*** Opening DATA EXTRACTS ***
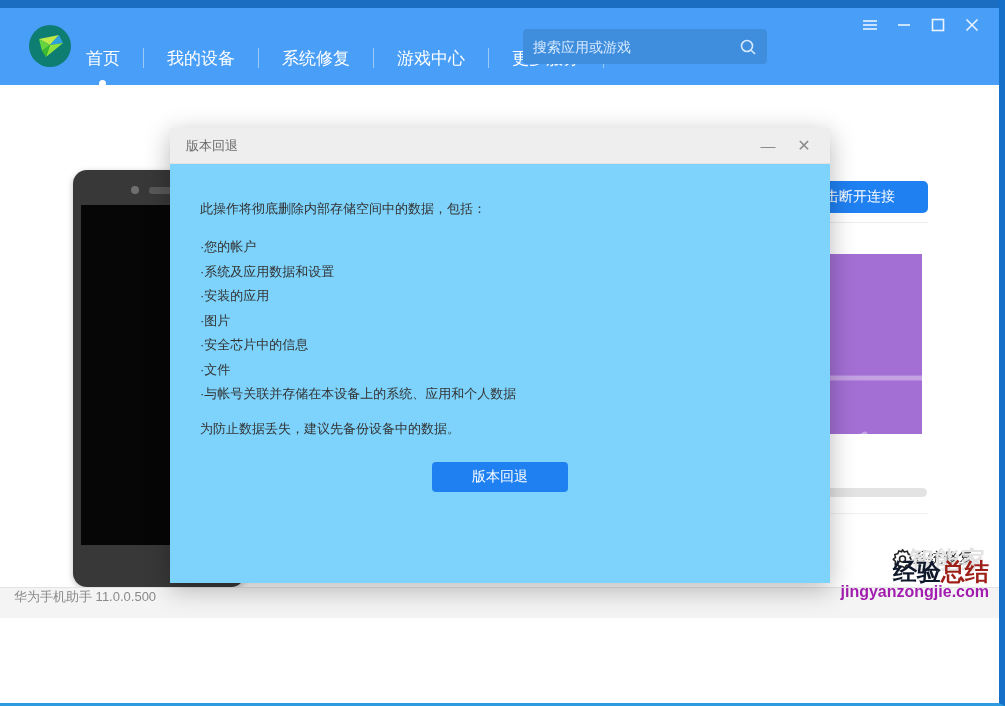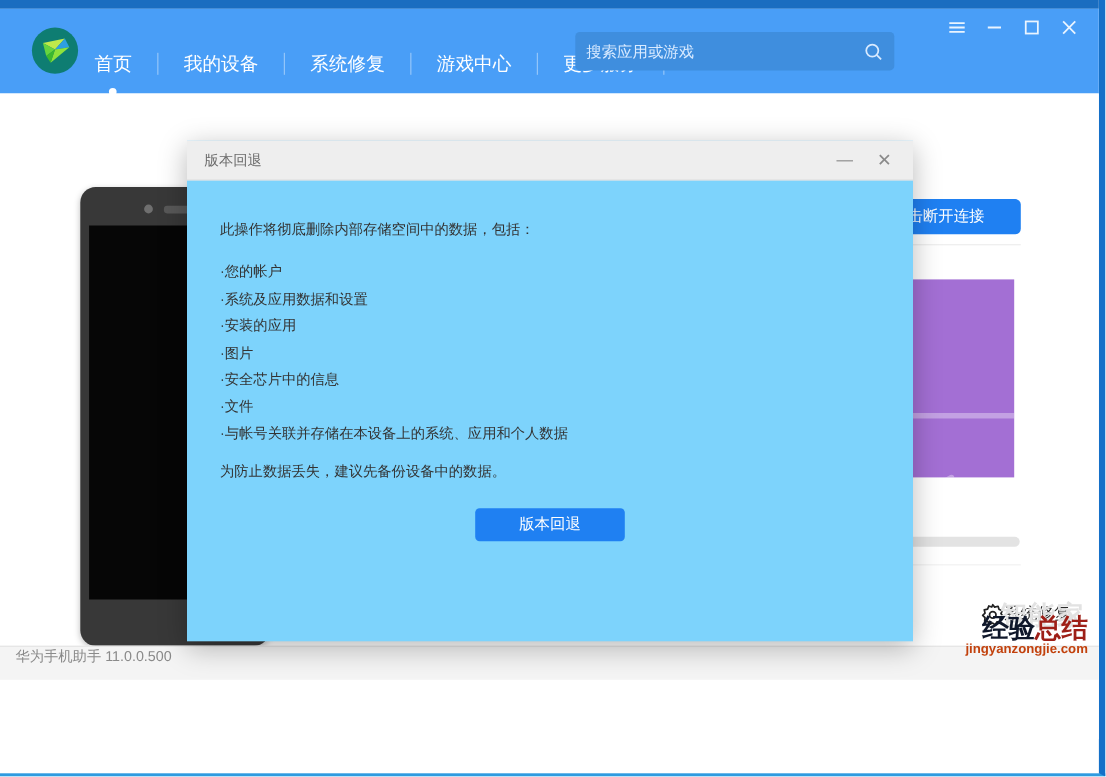--- a/index.html
+++ b/index.html
@@ -19,7 +19,7 @@
   .nav-sep { width:1px; height:20px; background:rgba(255,255,255,.45); margin:0 21px; }
   .nav-dot { position:absolute; left:50%; bottom:-17px; width:7px; height:7px; margin-left:-4px;
              border-radius:50%; background:#ffffff; }
-  .search-box { position:absolute; left:523px; top:21px; width:290px; height:35px; background:#3f8ede;
+  .search-box { position:absolute; left:523px; top:21px; width:244px; height:35px; background:#3f8ede;
                 border-radius:4px; display:flex; align-items:center; padding:0 10px; }
   .search-box input { flex:1; background:transparent; border:none; outline:none; color:#eaf4ff;
                       font-size:14px; font-family:inherit; }

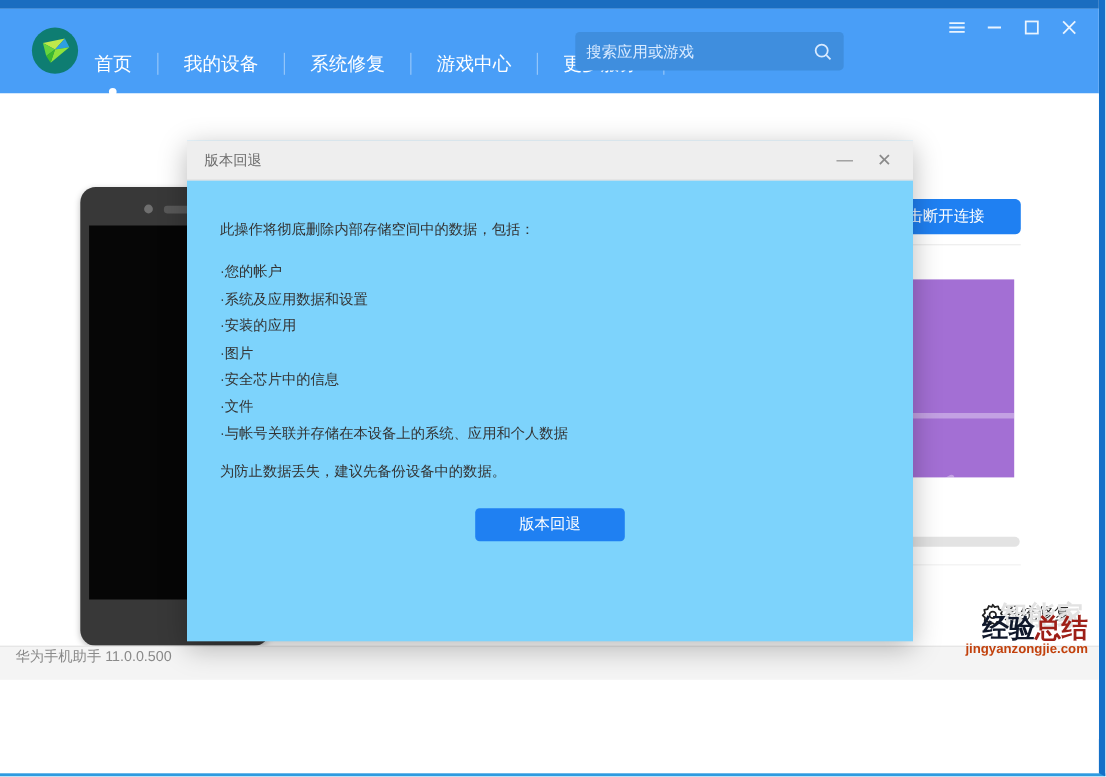--- a/index.html
+++ b/index.html
@@ -81,7 +81,7 @@
   .wm-line1 { font-size:24px; font-weight:bold; }
   .wm-part1 { color:#0f172a; }
   .wm-part2 { color:#9e1f17; }
-  .wm-line2 { font-size:12px; font-weight:bold; color:#c2410c; }
+  .wm-line2 { font-size:16px; font-weight:bold; color:#a21caf; }
 </style>
 </head>
 <body>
*** Closing DATA EXTRACTS ***
» **EXERCISE OBJECTIVE**: Pictures aside, print every line of the material exactly.

» **WRITTEN REPLY**:
--- a/index.html
+++ b/index.html
@@ -19,7 +19,7 @@
   .nav-sep { width:1px; height:20px; background:rgba(255,255,255,.45); margin:0 21px; }
   .nav-dot { position:absolute; left:50%; bottom:-17px; width:7px; height:7px; margin-left:-4px;
              border-radius:50%; background:#ffffff; }
-  .search-box { position:absolute; left:523px; top:21px; width:290px; height:35px; background:#3f8ede;
+  .search-box { position:absolute; left:523px; top:21px; width:244px; height:35px; background:#3f8ede;
                 border-radius:4px; display:flex; align-items:center; padding:0 10px; }
   .search-box input { flex:1; background:transparent; border:none; outline:none; color:#eaf4ff;
                       font-size:14px; font-family:inherit; }

--- a/index.html
+++ b/index.html
@@ -81,7 +81,7 @@
   .wm-line1 { font-size:24px; font-weight:bold; }
   .wm-part1 { color:#0f172a; }
   .wm-part2 { color:#9e1f17; }
-  .wm-line2 { font-size:12px; font-weight:bold; color:#c2410c; }
+  .wm-line2 { font-size:16px; font-weight:bold; color:#a21caf; }
 </style>
 </head>
 <body>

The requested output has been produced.